The static linker now performs the layout and output passes. It starts at the nominated entry point (main( ) in this example), traversing the digraph and assigning addresses to the members of each of the fragments encountered. The output phase copies the data to the output and applies the necessary fixups. Optionally the results of the layout phase could also be recorded in the repository at this stage, facilitating incremental links.

iii. Modify a( ), Recompile A.c and then Relink.

The developer now decides to modify function a( ) again. This results in a third version of a( ) being added the repository, as illustrated in FIG. 12(d).

iv. Restore a( ) to a Previous State, Recompile A.c and then Relink.

The developer changes their mind, and undoes the last change so as to revert to the second version of function a( ). The compiler identifies the earlier results using the generated hash, and so no code generation needs to be repeated. The result is illustrated in FIG. 12(e).

v. Move a( ) from A.c to B.c.

The developer decides to reorganize the source code slightly by moving the definition of a( ) from one translation unit to another.
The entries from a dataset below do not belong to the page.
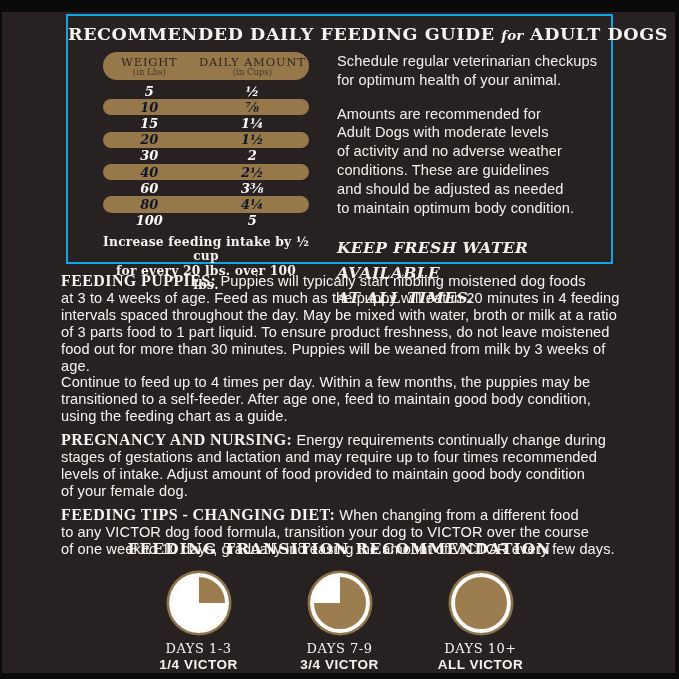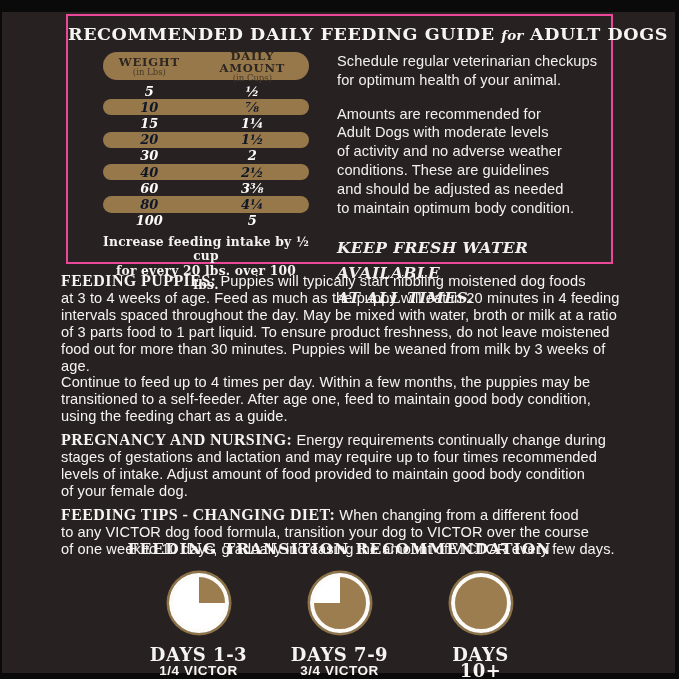"RECOMMENDED DAILY FEEDING GUIDE for" .guide-box { border: 2px solid #ec4899 -> 2px solid #0ea5e9 }
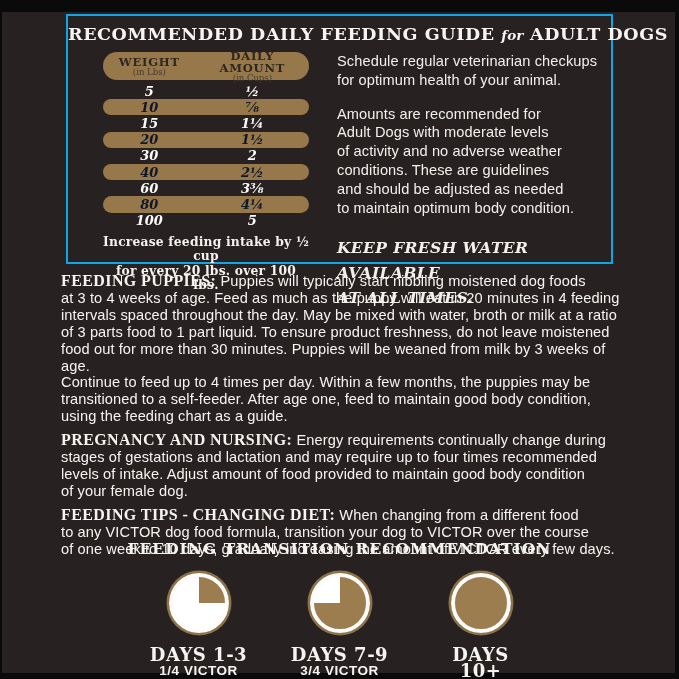"WEIGHT" .h-main { font-weight: bold -> normal }
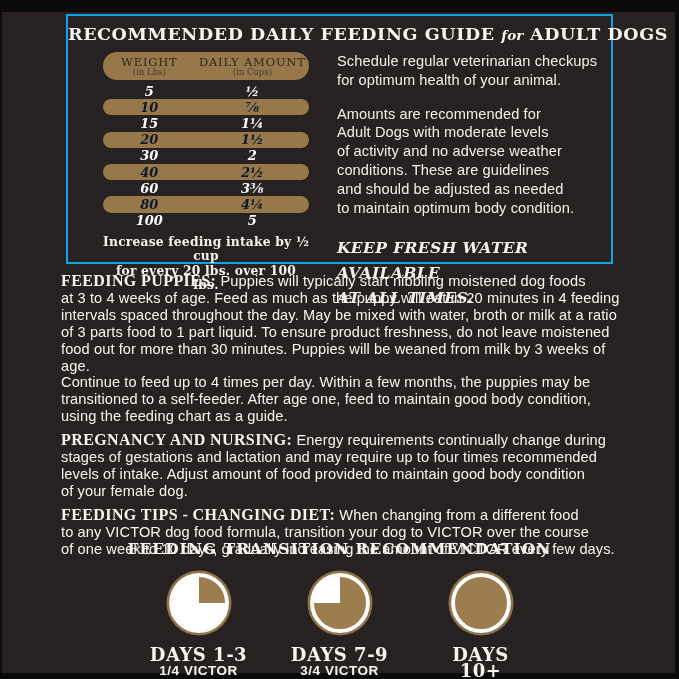"DAYS 1-3" .step-days { font-size: 18px -> 13px; font-weight: bold -> normal; margin-top: 14px -> 8px }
Otherwise, there is no functional change to the program.

This process involves modifying and re-compiling two source files, and so two potential orders can be considered:

Compile A.c followed by B.c then relink: after the recompilation of A.c, its corresponding TU is empty, as seen in FIG. 12(f). An attempt to link the repository in this state would result in an error because the fixup from f(c₁) to a( ) cannot be satisfied. Consequently, B.c is recompiled as shown in FIG. 12(g). Again, the definition of f(a₂) is available in the repository for re-use.

Compile B.c followed by A.c then relink: following the compilation of B.c the repository contents are shown in FIG. 12(h). An attempt to link the program at this stage would result in an error from the linker as there are two definitions of the global symbol a( ). Next, A.c is compiled as shown in FIG. 12(i). In each case, the definition of f(a₂) is again available in the repository for re-use.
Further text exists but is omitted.